Streetview Freeze Tag
So..in the middle of writing this post just now I got inspired to make up an Alternate Reality Game based on this idea of getting blurred and frozen in time. Like modern medusas, the street(view) team runs around to tag people. Touching a person activates the camera, thus capturing them. The person then freezes in place and puts on a mask that blurs their face. I’m not sure if they should be able to get un-frozen like in regular freeze tag… Maybe it’s just a timed thing so you try to tag as many people as possible in 10 minutes and then the teams switch.
Hmm.. I really like the idea of running a game like this that can happen in a really public place, allowing by standers to take part by default. And I feel like I’ve been working in the screen world too much still and need to get projects out that happen in the real world.
I also like the fact that Google sells these shirts so the “drivers” could look all official like.
A slightly more refined (foam core & duct tape) version of the box, which I’ve decided to start calling a Portal. Also a couple prototype videos showing what it could be like to have two people in this virtual layer. I was able to get a very rough, version of it working (see example with Dustin & Rubina). But the chroma key is so crappy and not really working like I would like. I think I just need much better lighting and higher res cameras. So the video below is sort of a half real half fake prototype. I’ve also been thinking about what your hand could do while inside the box, for instance rubbing a surface to navigate the space like a giant lazy susan. Or having push buttons in the space that could trigger other things so you’re actually interfacing with something inside the box?
The timer goes off and automatically logs me out of Viewland. I pull my hand out of The Black Box and take off my glovatar. It’s time to FocusSwitch again, but I forget which mode I should be in. Did the last 30 minutes count as a work-unit or a play-unit?

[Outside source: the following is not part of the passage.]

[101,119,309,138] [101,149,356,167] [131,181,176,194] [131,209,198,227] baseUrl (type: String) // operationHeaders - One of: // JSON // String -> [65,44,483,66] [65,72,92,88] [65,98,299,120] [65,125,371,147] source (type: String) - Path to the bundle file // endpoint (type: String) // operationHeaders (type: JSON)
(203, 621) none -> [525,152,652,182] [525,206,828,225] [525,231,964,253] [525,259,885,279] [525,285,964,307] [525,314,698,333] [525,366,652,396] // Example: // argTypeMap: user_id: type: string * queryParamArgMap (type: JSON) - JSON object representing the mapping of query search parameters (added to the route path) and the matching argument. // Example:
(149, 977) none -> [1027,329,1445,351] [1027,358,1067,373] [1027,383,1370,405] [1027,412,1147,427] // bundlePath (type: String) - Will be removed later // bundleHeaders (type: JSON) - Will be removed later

In the telepuppet meeting with Sasha and Quinn we had been collaborating on building a new structure for the space. But since the generatabot was chugging along just fine on its own we mostly just gestured about the things we were going to do in Viewland the next time we had a free Viewland play-unit.

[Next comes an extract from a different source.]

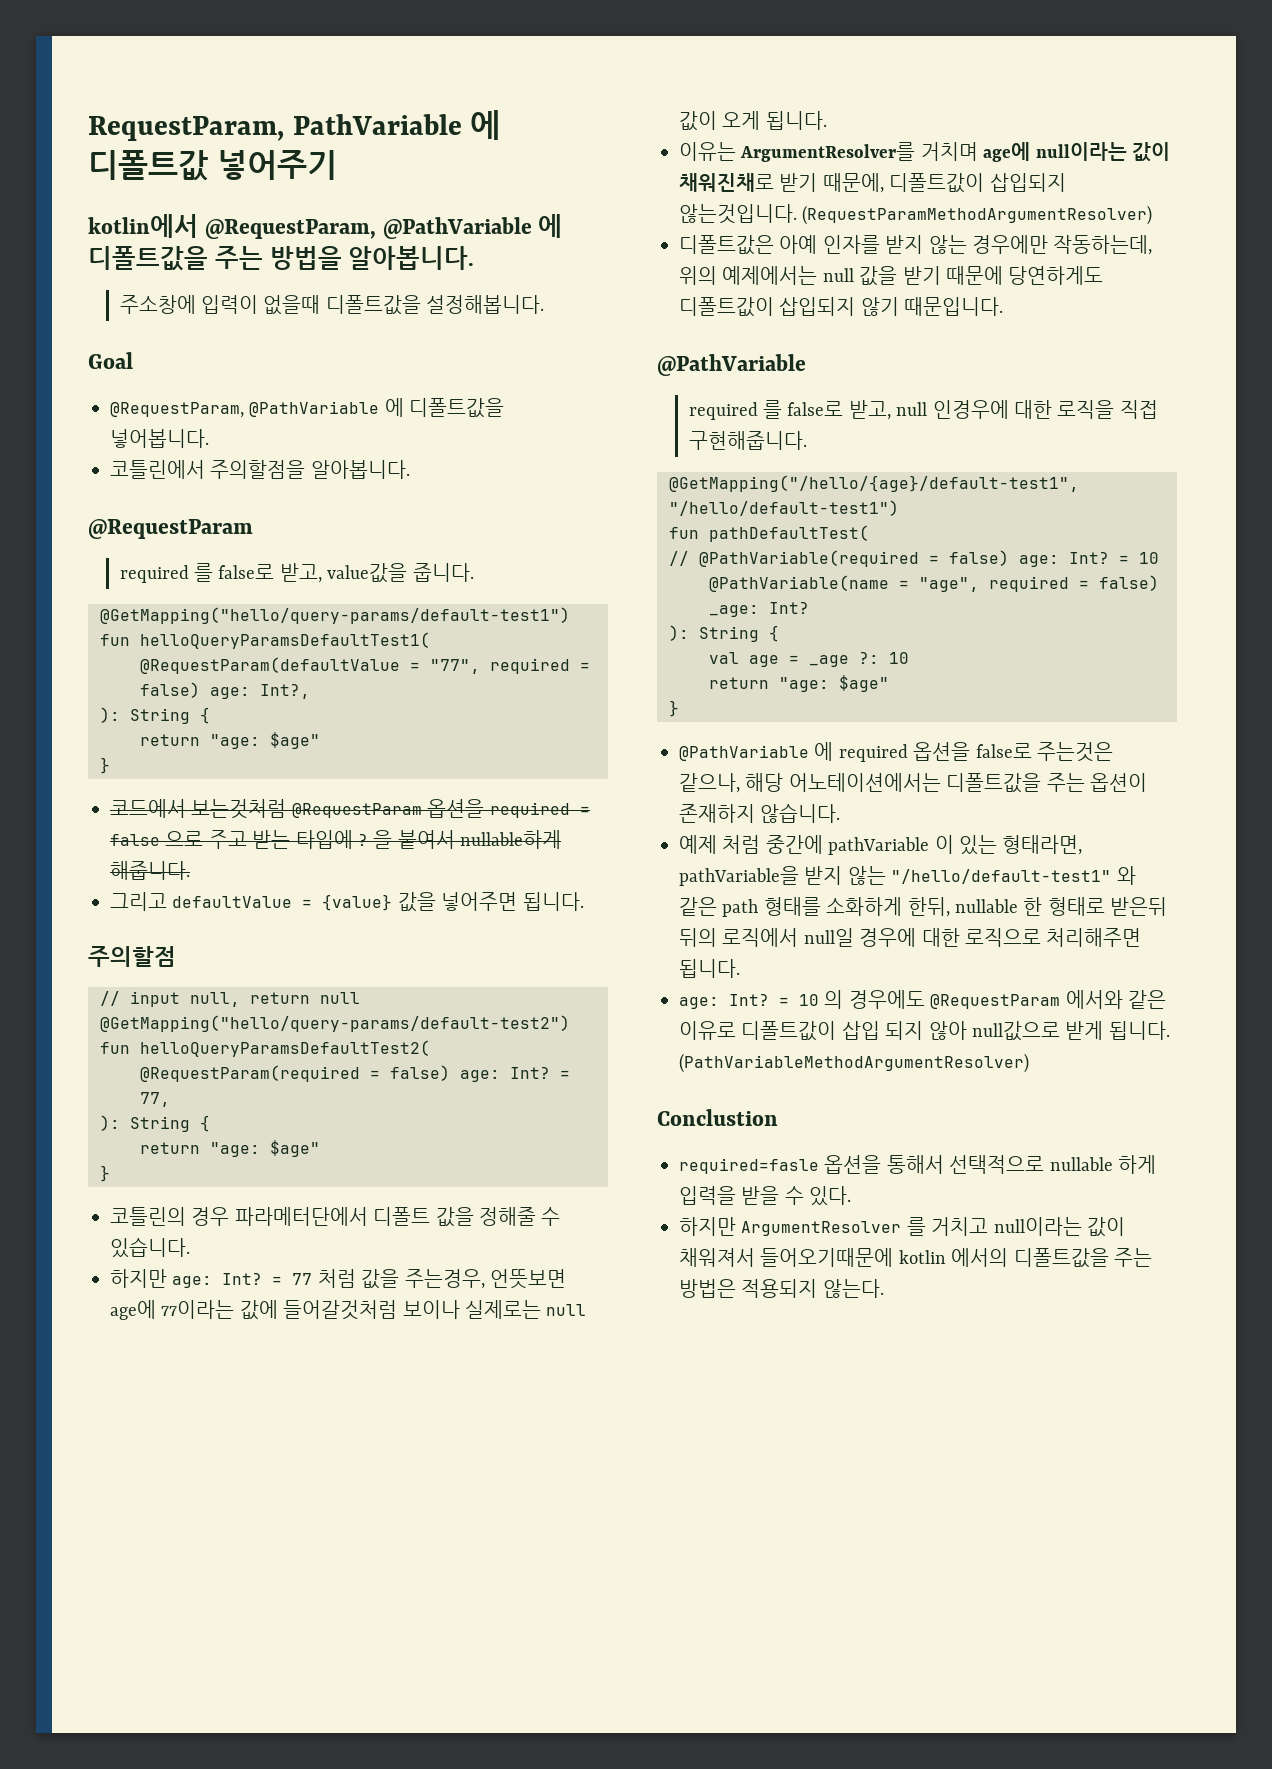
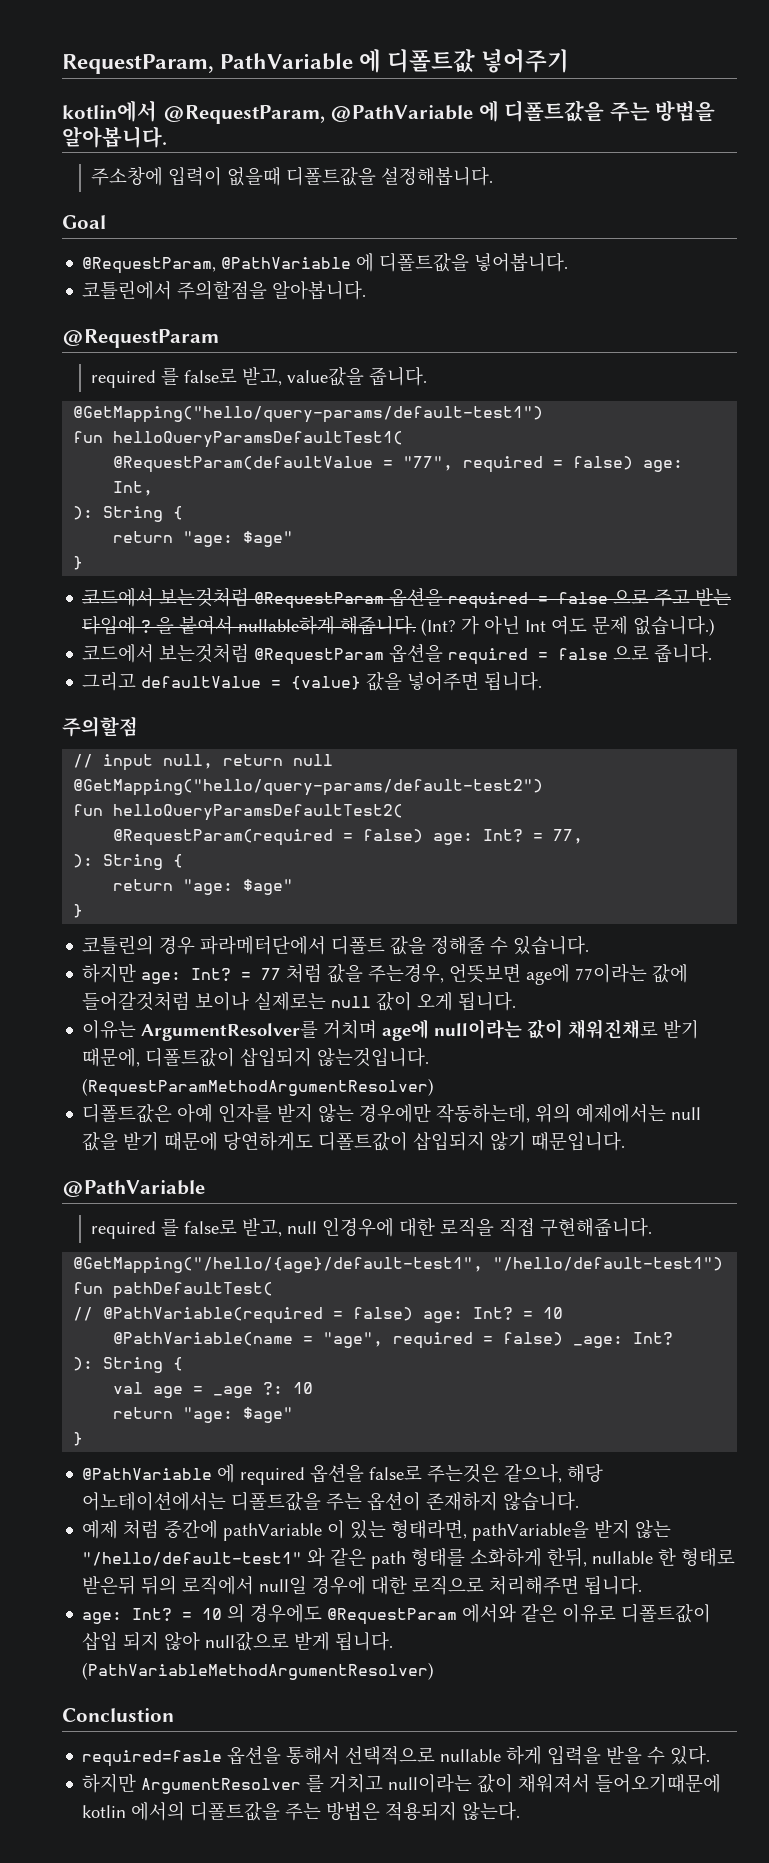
[260,684,310,699] Int?, -> [113,481,154,496] Int,
(190, 870) none -> [421,615,716,636] [82,643,713,665] (Int? 가 아닌 Int 여도 문제 없습니다.) // 코드에서 보는것처럼 @RequestParam 옵션을 required = false 으로 줍니다.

Quinn mentioned San Francisco’s imagery had just been updated to include a new Marcade. Maybe we could all go over to tackle some Accounting Quests. Sasha and I agreed it could be worthwhile, and planned our strategy for later. So I guess that counted as a work-unit after all.
I move over to the Co-Journalist Box, and start to brainstorm what I could submit today. I decide to write a story about the new Marcade and submit my 500 word article to the system. The editrons parse my submission, pay me 5 acti-points, and grant me access to today’s articles.

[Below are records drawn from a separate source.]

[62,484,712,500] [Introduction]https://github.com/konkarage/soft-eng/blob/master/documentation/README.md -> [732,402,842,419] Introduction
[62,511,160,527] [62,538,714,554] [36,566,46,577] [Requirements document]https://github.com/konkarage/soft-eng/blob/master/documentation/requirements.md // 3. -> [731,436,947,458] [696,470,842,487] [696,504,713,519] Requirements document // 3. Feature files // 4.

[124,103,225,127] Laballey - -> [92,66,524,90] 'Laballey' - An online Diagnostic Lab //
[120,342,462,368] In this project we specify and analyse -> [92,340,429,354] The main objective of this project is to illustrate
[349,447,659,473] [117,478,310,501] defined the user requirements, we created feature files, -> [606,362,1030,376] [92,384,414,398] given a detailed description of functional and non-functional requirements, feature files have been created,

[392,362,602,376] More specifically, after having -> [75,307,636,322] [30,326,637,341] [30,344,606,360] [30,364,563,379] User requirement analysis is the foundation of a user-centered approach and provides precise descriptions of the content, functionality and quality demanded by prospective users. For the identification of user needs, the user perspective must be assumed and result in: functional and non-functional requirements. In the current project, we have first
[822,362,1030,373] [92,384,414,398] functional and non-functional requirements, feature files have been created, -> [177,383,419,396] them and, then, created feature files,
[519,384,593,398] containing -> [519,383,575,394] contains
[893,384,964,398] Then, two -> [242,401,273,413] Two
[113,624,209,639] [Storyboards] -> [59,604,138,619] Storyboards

A story that was growing in popularity finds me. A hacker group figured out a way to both fool the skin detection algorithm and enable two-way audio transmission in The Black Box. They were able to enter Viewland without wearing a glovatar and speak to one another with their own voice! The system registers my excitement level and lets me read more.
Don’t get me wrong, the androgynous and ethnically neutral glovatars were great. They had created objective and non-discriminatory activity environments. And, as advertised, Gesteranto had successfully enabled cross-cultural and politically neutral communication for all.
But sometimes I just wonder what the other users are actually like under those gloves. Sometimes I miss the sound of people talking. Sometimes I long to reach out and just touch my collaborators. But I know that might trigger an HR-harassment script.
I quickly pluslike the article just before the timer goes off again. My glovatar hand goes back in The Black Box, but I can’t stop fantasizing about that hack.
Super quick little test to see if I could get a “telepresence” system. You can see Rubina & Dustin’s hands in the same space on screen even though they’re in separate locations. Obviously the chromakey is pretty awful cause the second “set” isn’t lit properly at all. But I think it at least gets the idea across as a proof of concept. I also don’t mind the crappy resolution all that much cause it helps add a layer of abstraction to the people.
I didn’t make a second box since I don’t have another monitor right now. I bought a little 7 inch USB monitor (see it face down on the floor) but I’ve been having trouble getting the full screen video working on it. I was thinking the larger monitor was too big before, but I sort of feel like it’s actually not bad. I was hoping the little one would work just so I could have a shoebox sized box, but maybe it’s too small now that I look at it.
I feel like it’s a super simple little system but it has lots and lots of possibilities. I can imagine magnets on the people so you could move them around from below. Or a system that can identify the objects being brought into the world. Or.. lots of other things! Exciting!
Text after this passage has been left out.